22 out of the SSGN's 24 missile tubes are now capable of launching up to seven BGM-109 Tomahawk cruise missiles rather than the nuclear-armed Trident submarine-launched ballistic missiles (SLBMs) fired by Ohio SSBNs, while the remaining two missile tubes were converted lockout chambers for embarked SEALs.
Two dry deck shelters can be installed atop the SSGN's hull while linked to the lockout chambers, allowing Navy SEALs to enter or exit the shelters and deploy and recover swimmer delivery vehicle mini-submarines. It’s possible that more exotic payloads could be adapted for use in these modified missile tubes and dry dock shelters, as well. You can read all about the origins and unique capabilities of the SSGNs in this in-depth War Zone feature.
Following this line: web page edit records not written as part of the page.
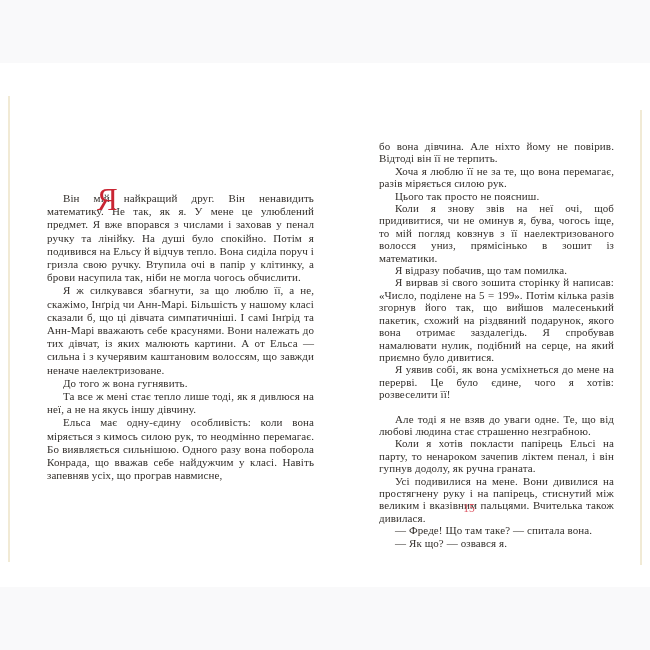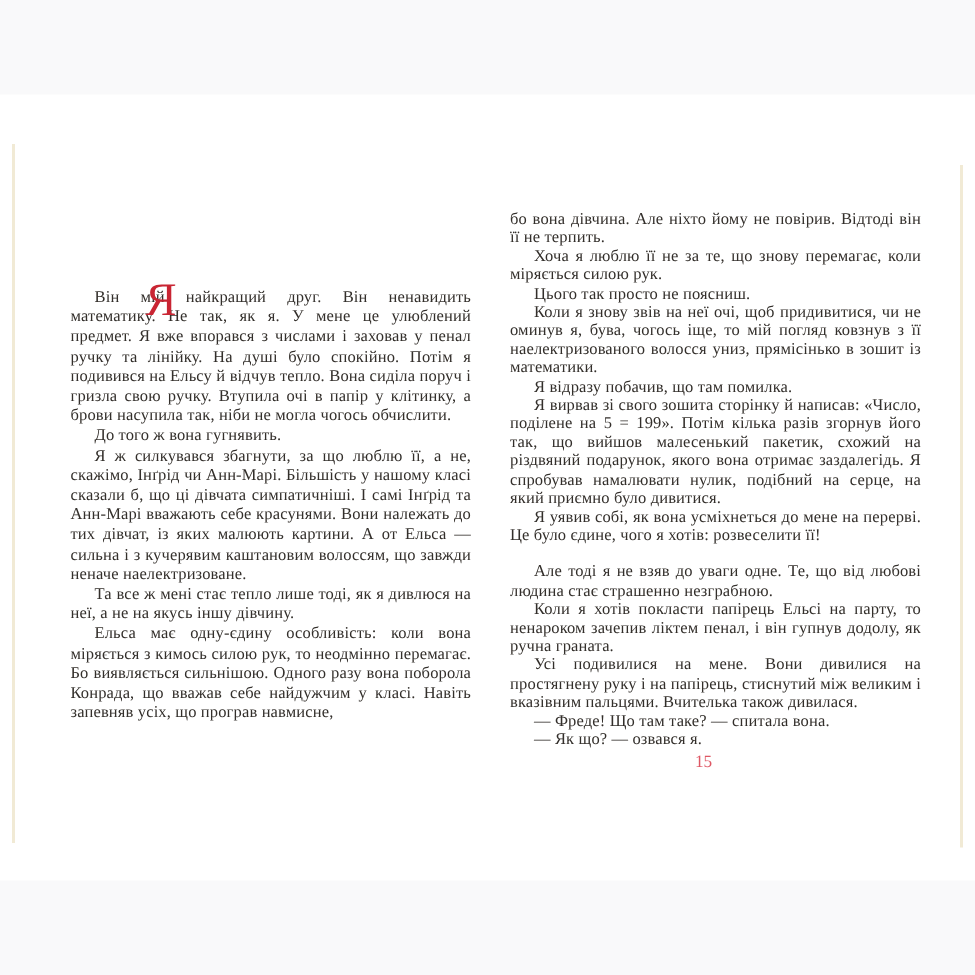"бо вона дівчина. Але ніхто" .right-text p { margin-left: none -> 39px }
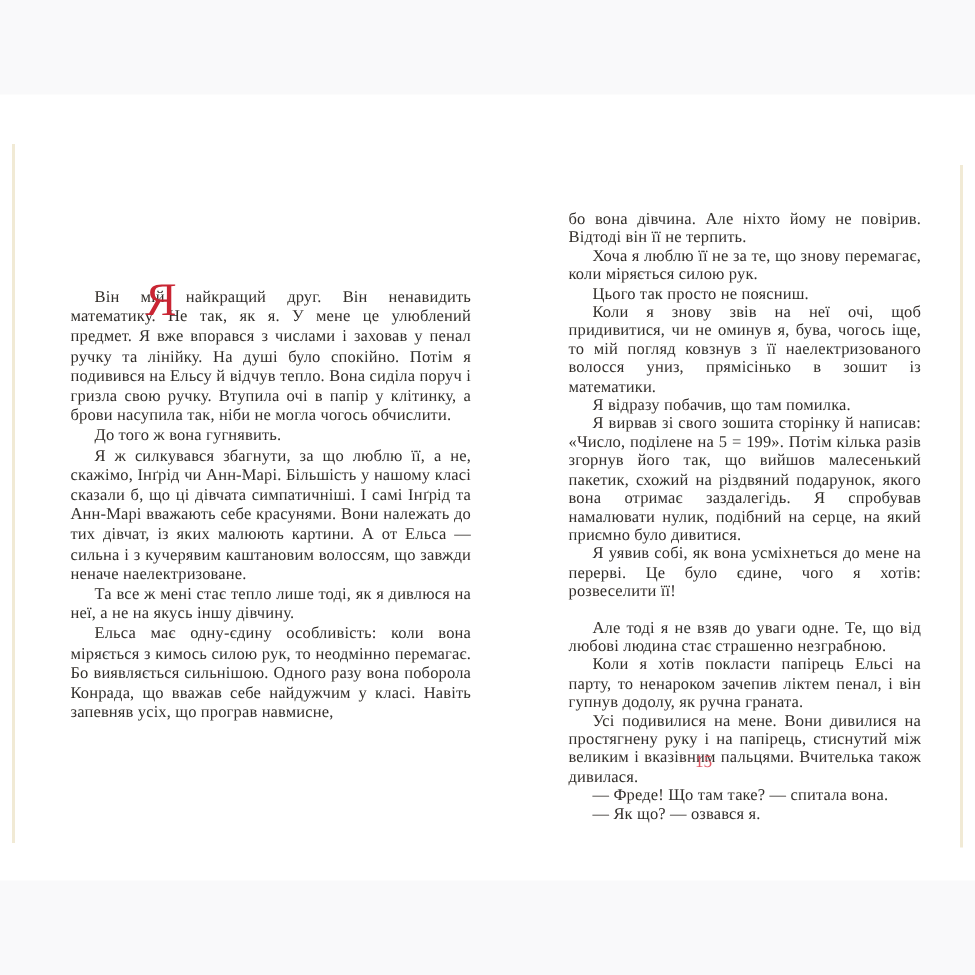"Хоча я люблю її не" p { text: знову перемагає, коли -> вона перемагає, разів }
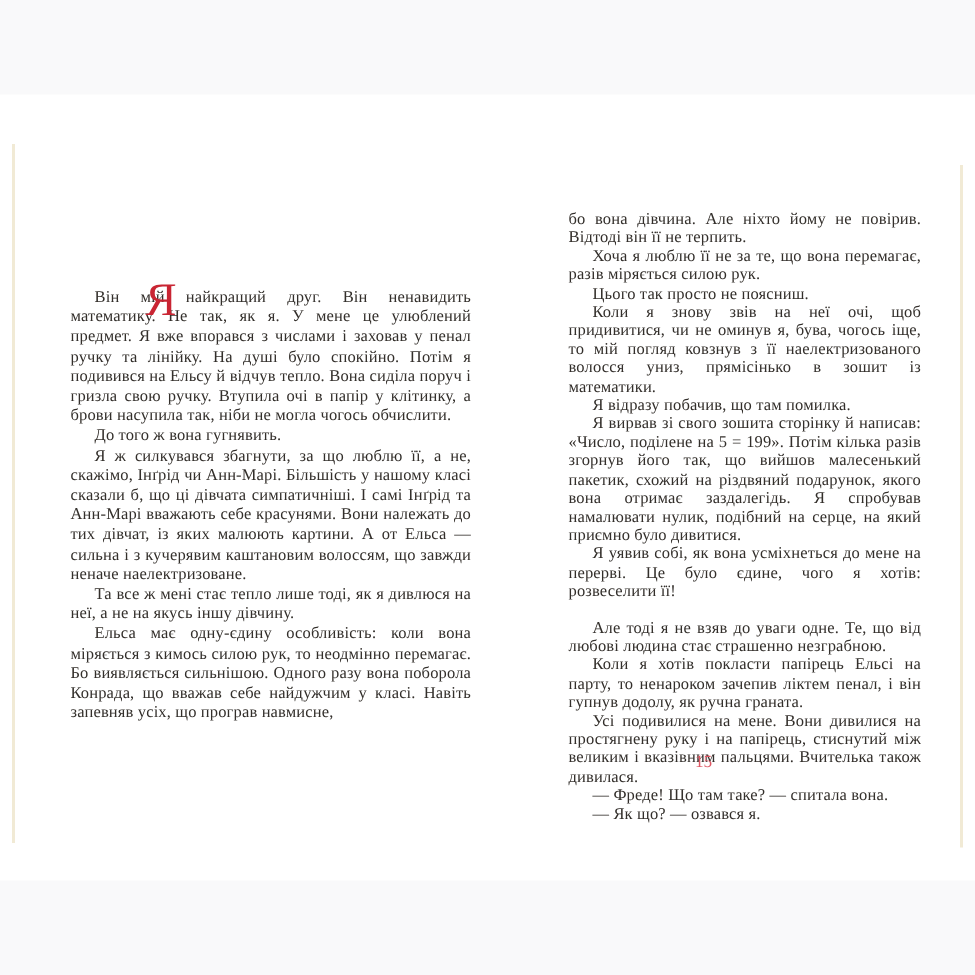"До того ж вона гугнявить." p { order: before "Я ж силкувався збагнути, за" -> after "Я ж силкувався збагнути, за" }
"By virtue of their concealment and endurance, the SSGN platform forces our adversaries to consider that they could be operating almost anywhere at any time,” then-Vice Admiral John Richardson, Commander of Naval Submarine Forces at the time, said in 2019. “The sensor suite on the boat allows the captain to gather information and intelligence in situ, passing that back to the commander and responding on the spot. When you combine all that with the tremendous combat capability the boat brings – land attack missiles, special forces, torpedoes – that's a lot of bets the enemy has to cover down on.”
Beyond anything else, these submarines' ability to act as invisible arsenal ships, with the ability to haul up to 154 Tomahawk missiles — roughly just over two-thirds of that number are usually carried by most estimates, is what makes them so feared. Each one of those missiles can travel 1,000 miles to its intended target, giving the SSGN a massive standoff attack capability.
In other words, draw a 1000 mile radius circle around an SSGN. Most of the potential targets inside that circle are put at risk when it is present. This means that it can hit targets in Crimea, Ukraine, and Russia with ease while cruising in the Eastern Mediterranean. And that little reminder is very likely what the Navy's little media push was all about.